Caste review – Victorian class-clash comedy with pin-sharp performances

Chalk and cheese … Susan Penhaligon and Paul Bradley in Caste.
Chalk and cheese … Susan Penhaligon and Paul Bradley in Caste. Photograph: Greg Goodale/Greg Veit Photography

It is 150 years since this TW Robertson comedy was first seen in London. While it is eminently worth reviving for its portrait of the chasm separating the social classes in Victorian England, the only pity is that it sentimentally suggests that rancid snobbery can be softened by the belief that kind hearts are more than coronets.

In his day, Robertson was famous for introducing cup-and-saucer naturalism into a stilted English theatre. Far more interesting is his fascination with social friction as he shows a young aristocrat, George, secretly marrying Esther, the daughter of a drunken reprobate. The comedy, however, lies in the collision of their respective families.

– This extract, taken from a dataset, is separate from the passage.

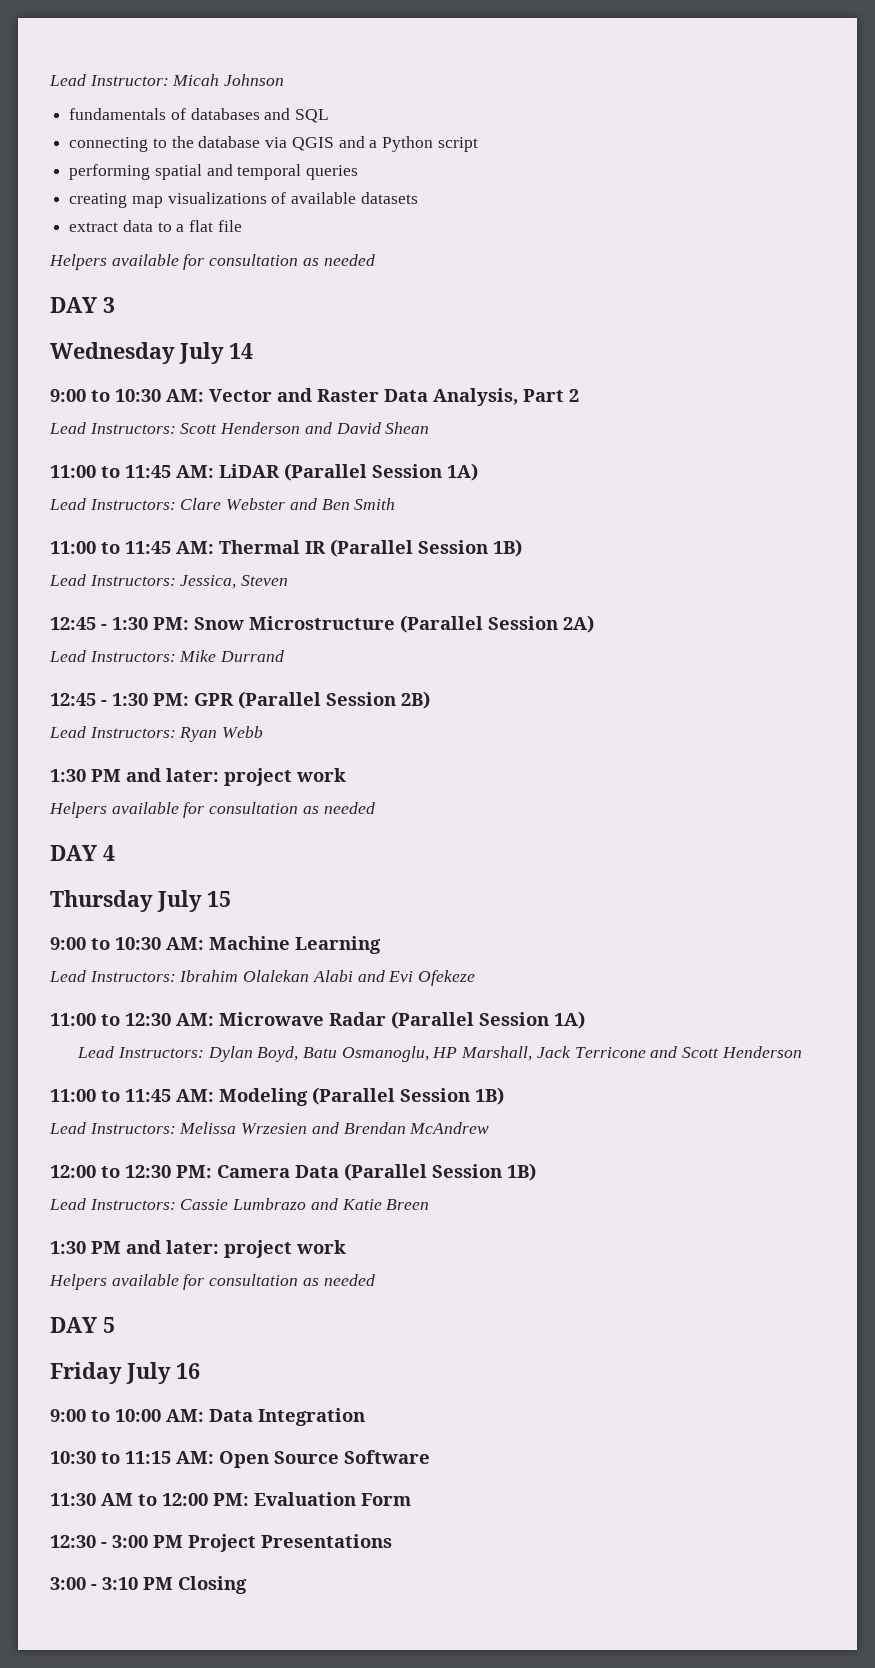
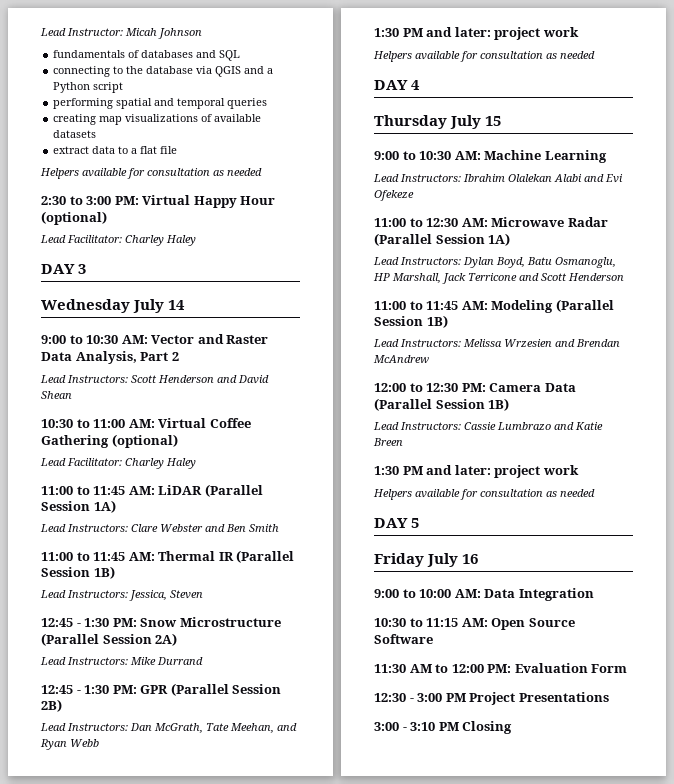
(375, 260) none -> [41,195,276,208] [41,211,107,225] [40,235,196,246] // 2:30 to 3:00 PM: Virtual Happy Hour (optional) // Lead Facilitator: Charley Haley
(430, 428) none -> [41,418,251,428] [41,434,178,448] [40,458,196,469] // 10:30 to 11:00 AM: Virtual Coffee Gathering (optional) // Lead Facilitator: Charley Haley
(176, 732) none -> [130,723,297,734] Dan McGrath, Tate Meehan, and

Caste at Finborough Neil Chinneck, Rebecca Collingwood, IsabellaMarshall
Social friction … l to r, Neil Chinneck, Rebecca Collingwood and Isabella Marshall in Caste. Photograph: Greg Goodale/Greg Veit Photography

George’s mother is a terrifying old dragon, forever quoting Froissart’s Chronicles, while Esther’s dad is an unredeemed boozehound, drawn with Dickensian vigour: in the play’s best scene, we see him stealing a gold trinket from his sleeping grandson to finance his drinking.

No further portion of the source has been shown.